(Data excerpts)
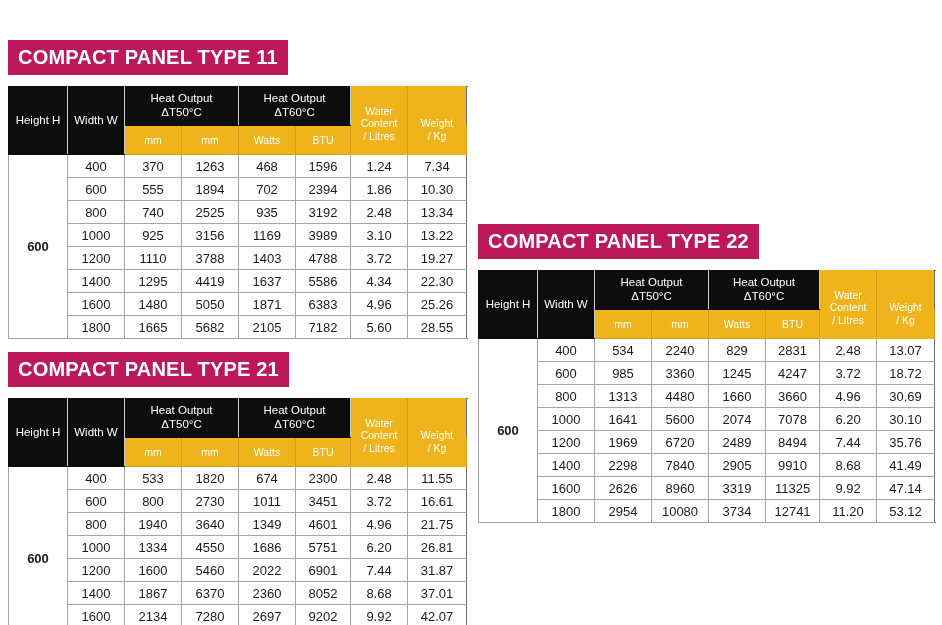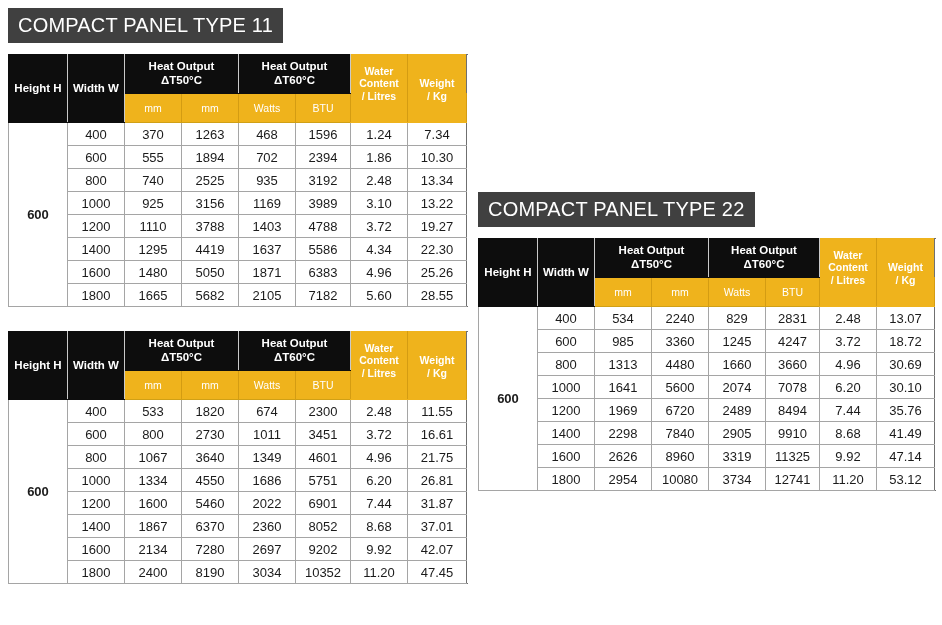"COMPACT PANEL TYPE 11" .title-bar { background: #404040 -> #be185d; font-weight: normal -> bold; margin-top: none -> 32px }
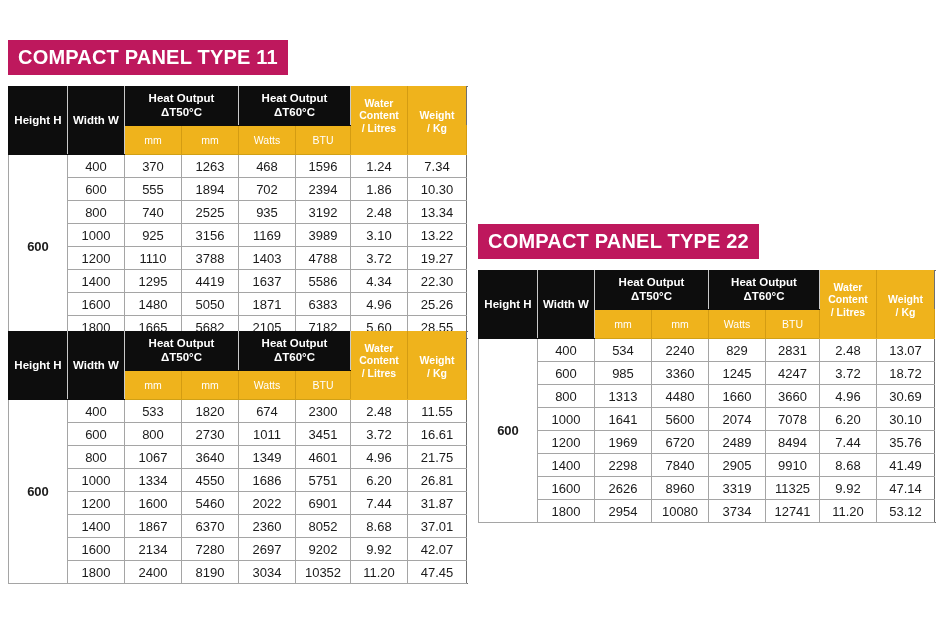"Heat Output" tr.hdr-top th { font-weight: bold -> normal }
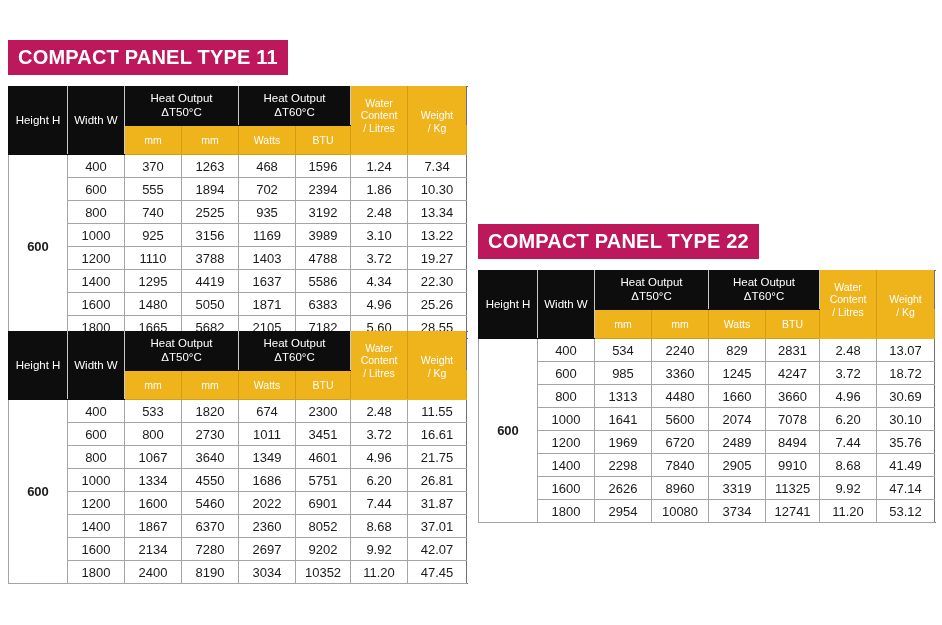"Water" tr.hdr-top th.yellow-h { padding-bottom: 20px -> 12px }
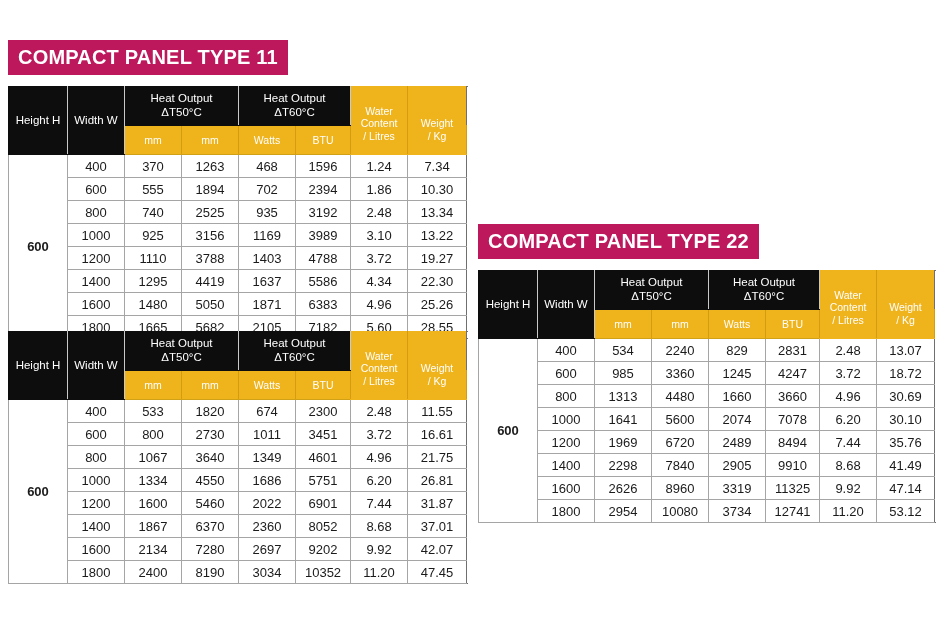"COMPACT PANEL TYPE 21" div.title-bar { html: none -> <div>COMPACT PANEL TYPE 21</div> }
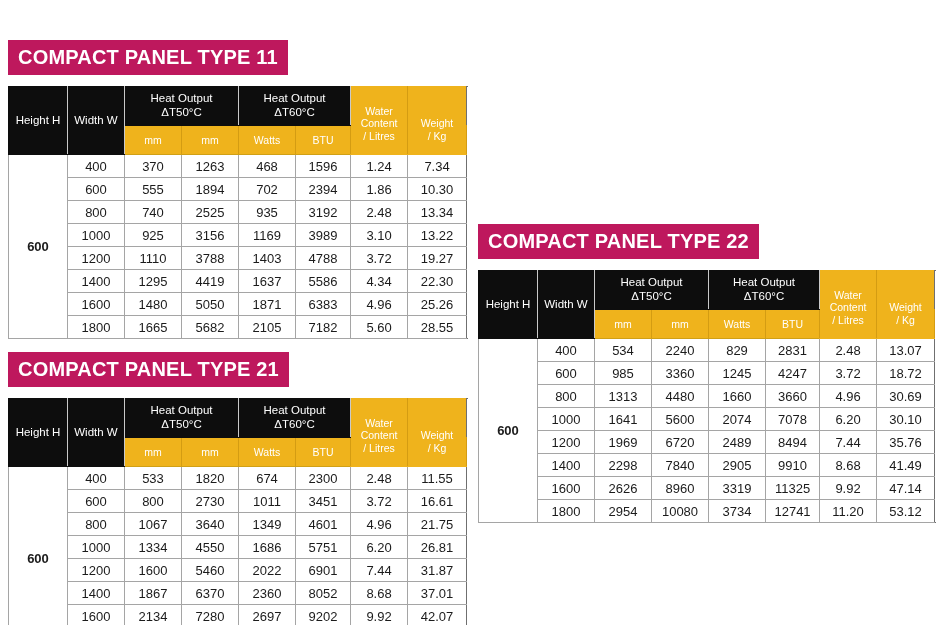"1067" td { text: 1067 -> 1940 }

* **Task to complete**
The final stretch of the data, from the line with "padding-bottom: 20px ->" through its last line, is to be retyped exactly; pictures are not part of the copy.

* **Exercise response**
"Water" tr.hdr-top th.yellow-h { padding-bottom: 20px -> 12px }
"COMPACT PANEL TYPE 21" div.title-bar { html: none -> <div>COMPACT PANEL TYPE 21</div> }
"1067" td { text: 1067 -> 1940 }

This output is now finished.